:: The records

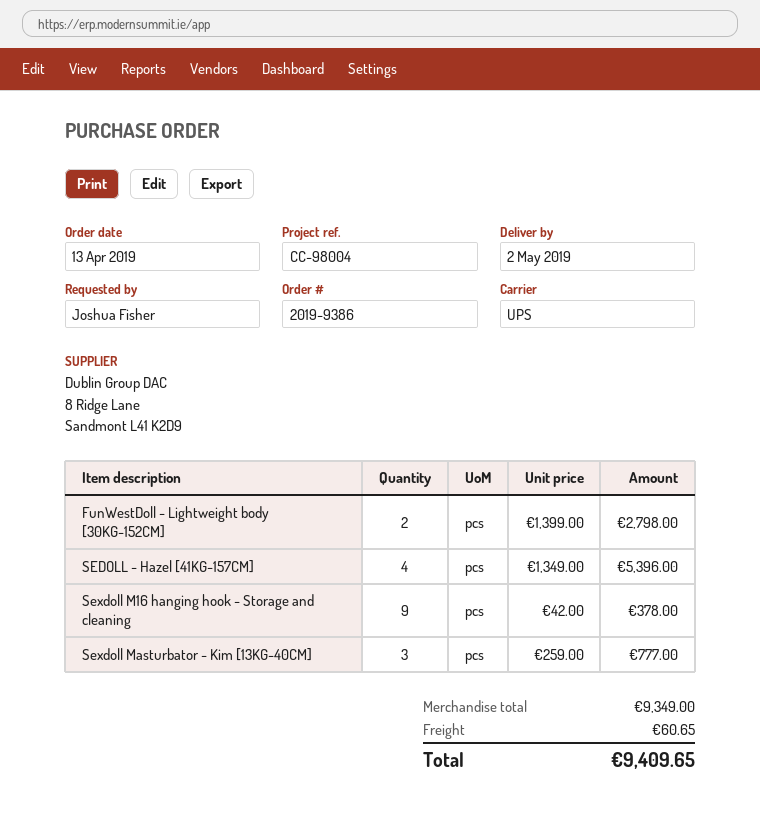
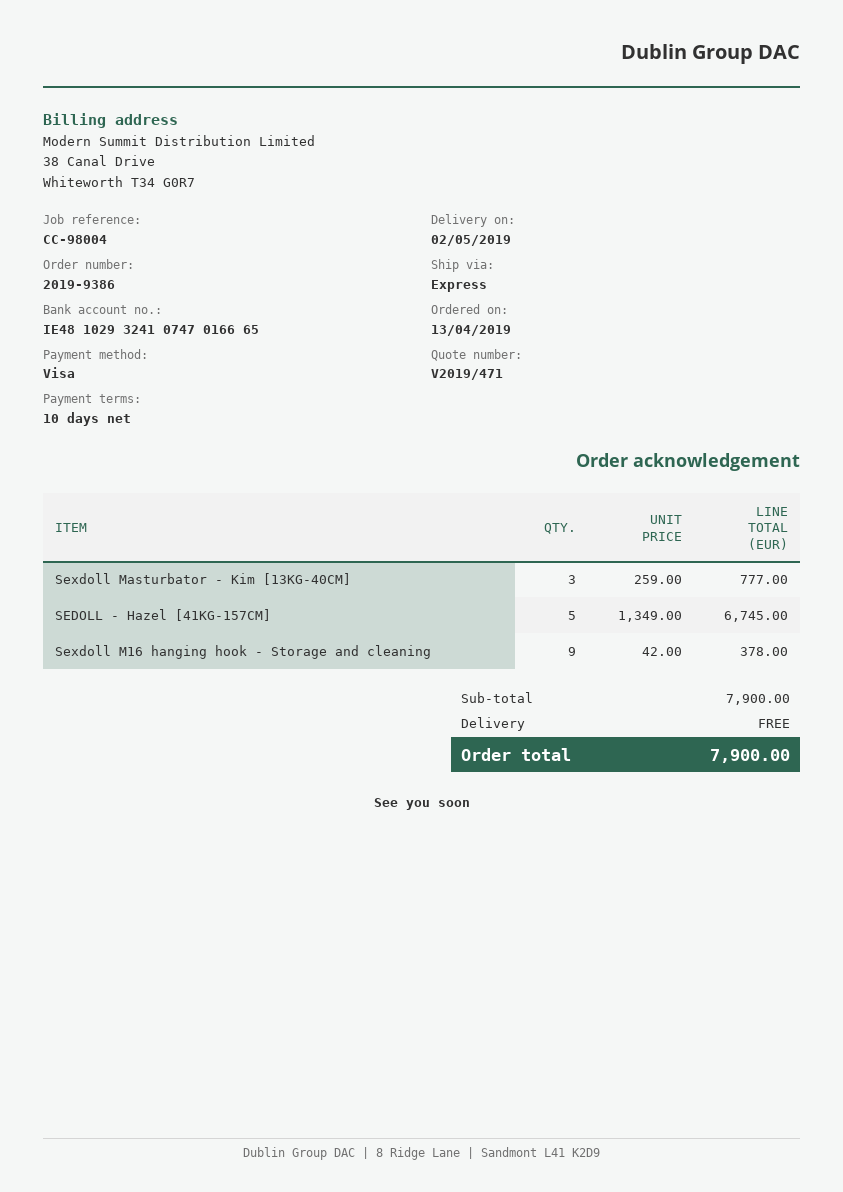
shipping method: UPS -> express
FunWestDoll - Lightweight body [30KG-152CM]: 2 x 1399.00 = 2798.00 -> none
SEDOLL - Hazel [41KG-157CM]: 4 x 1349.00 = 5396.00 -> 5 x 1349.00 = 6745.00
subtotal: 9349.00 -> 7900.00
shipping: 60.65 -> 0.00
total: 9409.65 -> 7900.00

::::

Please restate word for word the lines of the material above, beginning with the one that holds "FunWestDoll - Lightweight" and ending with the last.

Finished exercise:
FunWestDoll - Lightweight body [30KG-152CM]: 2 x 1399.00 = 2798.00 -> none
SEDOLL - Hazel [41KG-157CM]: 4 x 1349.00 = 5396.00 -> 5 x 1349.00 = 6745.00
subtotal: 9349.00 -> 7900.00
shipping: 60.65 -> 0.00
total: 9409.65 -> 7900.00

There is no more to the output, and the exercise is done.